This calls for a verbatim copy of all the data, with no images carried over.

Records from a collection:
"""
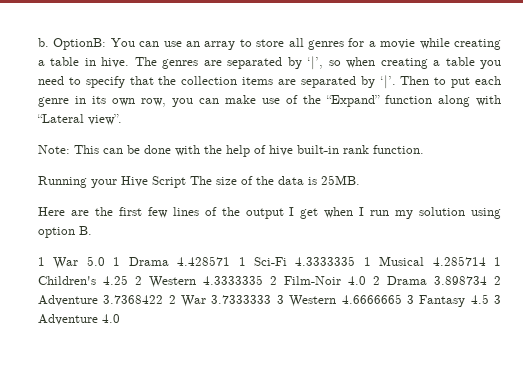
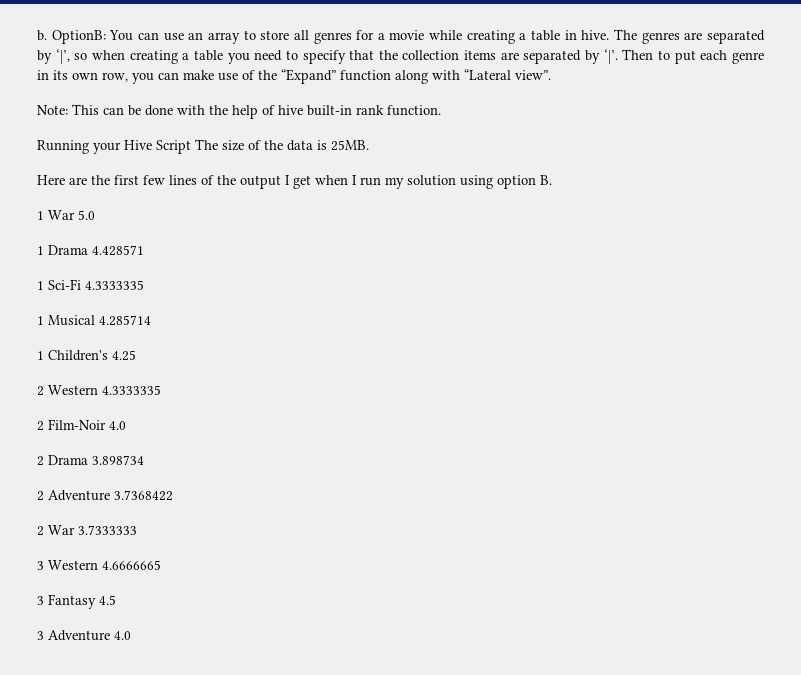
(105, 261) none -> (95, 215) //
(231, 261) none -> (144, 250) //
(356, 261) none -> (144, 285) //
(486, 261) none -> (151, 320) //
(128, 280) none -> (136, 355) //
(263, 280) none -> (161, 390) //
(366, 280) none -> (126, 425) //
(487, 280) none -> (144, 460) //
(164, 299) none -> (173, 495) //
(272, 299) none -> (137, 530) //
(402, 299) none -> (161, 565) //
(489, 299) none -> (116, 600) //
"""
Task solution:
(105, 261) none -> (95, 215) //
(231, 261) none -> (144, 250) //
(356, 261) none -> (144, 285) //
(486, 261) none -> (151, 320) //
(128, 280) none -> (136, 355) //
(263, 280) none -> (161, 390) //
(366, 280) none -> (126, 425) //
(487, 280) none -> (144, 460) //
(164, 299) none -> (173, 495) //
(272, 299) none -> (137, 530) //
(402, 299) none -> (161, 565) //
(489, 299) none -> (116, 600) //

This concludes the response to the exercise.